WHAT YOU WILL DO:
Read through the records below and copy each line that uses the word "filter".

Code change snippets:
———

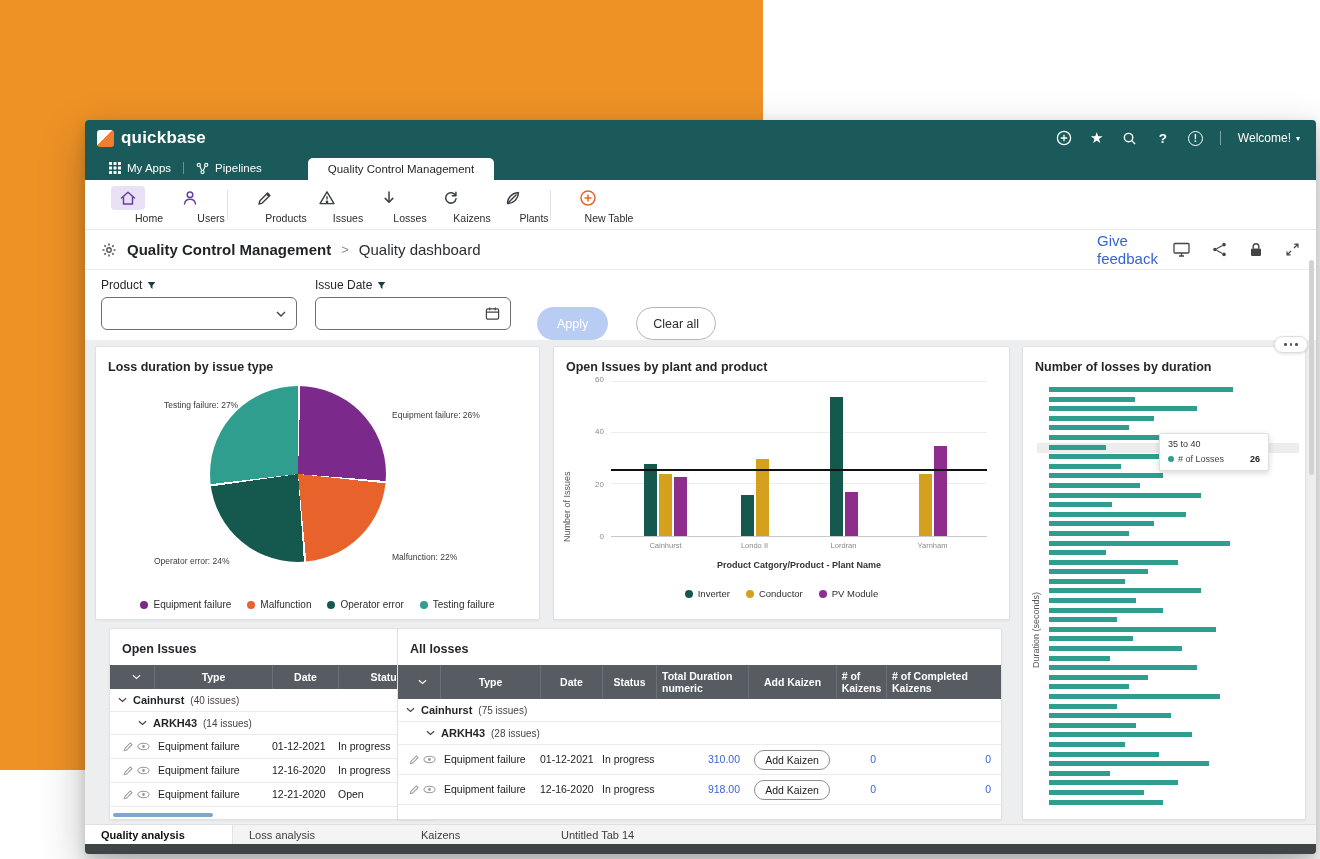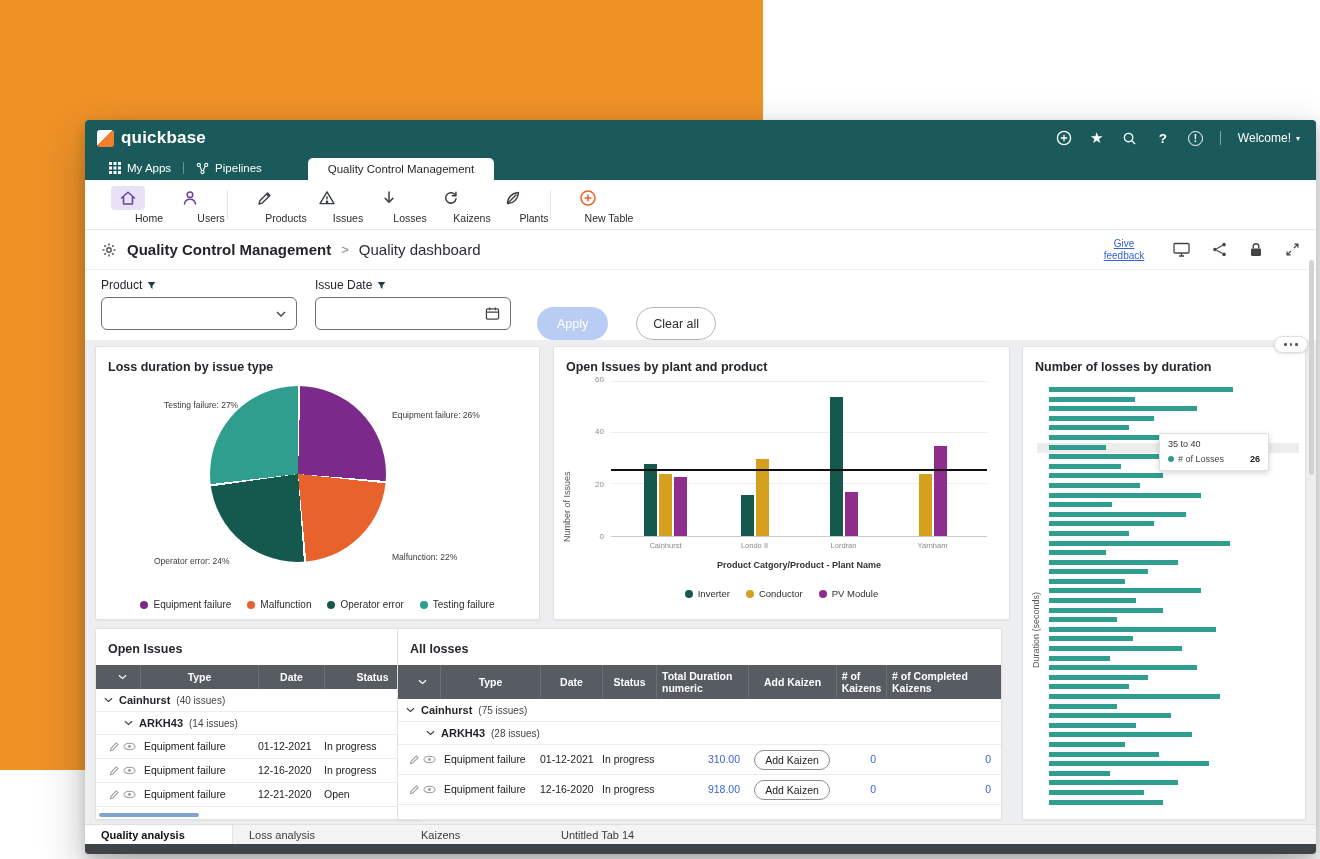--- a/index.html
+++ b/index.html
@@ -40,40 +40,40 @@
   .tool-label { font-size:10.5px; color:#2c2c2c; white-space:nowrap;padding-left:42px; }
   .tool-sep { width:1px; height:30px; background:#e2e2e2; margin:0 6px; }
 
   
   .page-bar { flex:0 0 40px; display:flex; align-items:center; justify-content:space-between; padding:0 16px; border-bottom:1px solid #efefef; background:#fff; }
   .pb-left { display:flex; align-items:center; gap:10px; }
   .app-title { font-size:15px; font-weight:bold; color:#1f2326; }
   .crumb-sep { color:#8a8a8a; font-size:13px; }
   .page-title { font-size:15px; color:#2a2e33; }
   .pb-right { display:flex; align-items:center; gap:22px; }
-  .give-feedback { color:#3464d8; font-size:10px; text-align:center; line-height:1.15; width:54px; cursor:pointer;text-decoration:underline; }
+  .give-feedback { color:#3464d8; font-size:15px; line-height:1.15; width:54px; cursor:pointer; }
   .pb-icon { display:flex; cursor:pointer; }
 
   
   .filter-bar { flex:0 0 70px; background:#fff; padding:8px 16px 0; display:flex; gap:18px; }
   .filter-group { display:flex; flex-direction:column; gap:5px; }
   .filter-label { font-size:12px; color:#24282c; display:flex; align-items:center; gap:5px; }
   .select, .date-input { width:196px; height:33px; border:1px solid #6f6f6f; border-radius:6px; background:#fff; display:flex; align-items:center; justify-content:flex-end; padding:0 10px; cursor:pointer; }
   .filter-actions { display:flex; align-items:flex-end; gap:28px; margin-left:8px; padding-bottom:0; }
   .btn-apply { height:33px; padding:0 20px; border-radius:17px; background:#b9cdf4; color:#fff; font-size:12.5px; border:none; font-family:inherit; }
   .btn-clear { height:33px; padding:0 16px; border-radius:17px; background:#fff; color:#2c2c2c; font-size:12.5px; border:1px solid #b5b5b5; font-family:inherit; cursor:pointer; }
 
   
   .dashboard { flex:1 1 auto; position:relative; background:#eceef0; }
   .card { position:absolute; background:#fff; border:1px solid #e2e2e2; border-radius:2px; box-shadow:0 1px 2px rgba(0,0,0,.05); }
   .card-title { font-size:12.5px; font-weight:bold; color:#24282c; padding:13px 12px 9px; }
   #card-pie { left:10px; top:6px; width:445px; height:274px; }
   #card-bar { left:468px; top:6px; width:457px; height:274px; }
   #card-hbar { left:937px; top:6px; width:284px; height:474px; }
-  #card-open-issues { left:10px; top:288px; width:326px; height:192px; overflow:hidden; }
+  #card-open-issues { left:24px; top:288px; width:326px; height:192px; overflow:hidden; }
   #card-all-losses { left:312px; top:288px; width:605px; height:192px; overflow:hidden; }
 
   .more-btn { position:absolute; top:-4px; right:8px; width:34px; height:17px; background:#fff; border:1px solid #ddd; border-radius:9px; display:flex; align-items:center; justify-content:center; gap:3px; cursor:pointer; z-index:6; box-shadow:0 1px 3px rgba(0,0,0,.12); }
   .more-dot { width:2.5px; height:2.5px; border-radius:50%; background:#555; }
 
   
   .pie-wrap { position:relative; height:216px; }
   .pie { position:absolute; left:114px; top:3px; width:176px; height:176px; border-radius:50%; }
   .pie-callout { position:absolute; font-size:8.5px; color:#3a3a3a; white-space:nowrap; }
   #pc-tl { left:68px; top:17px; }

———

RESPONSE BELOW:
   .filter-bar { flex:0 0 70px; background:#fff; padding:8px 16px 0; display:flex; gap:18px; }
   .filter-group { display:flex; flex-direction:column; gap:5px; }
   .filter-label { font-size:12px; color:#24282c; display:flex; align-items:center; gap:5px; }
   .filter-actions { display:flex; align-items:flex-end; gap:28px; margin-left:8px; padding-bottom:0; }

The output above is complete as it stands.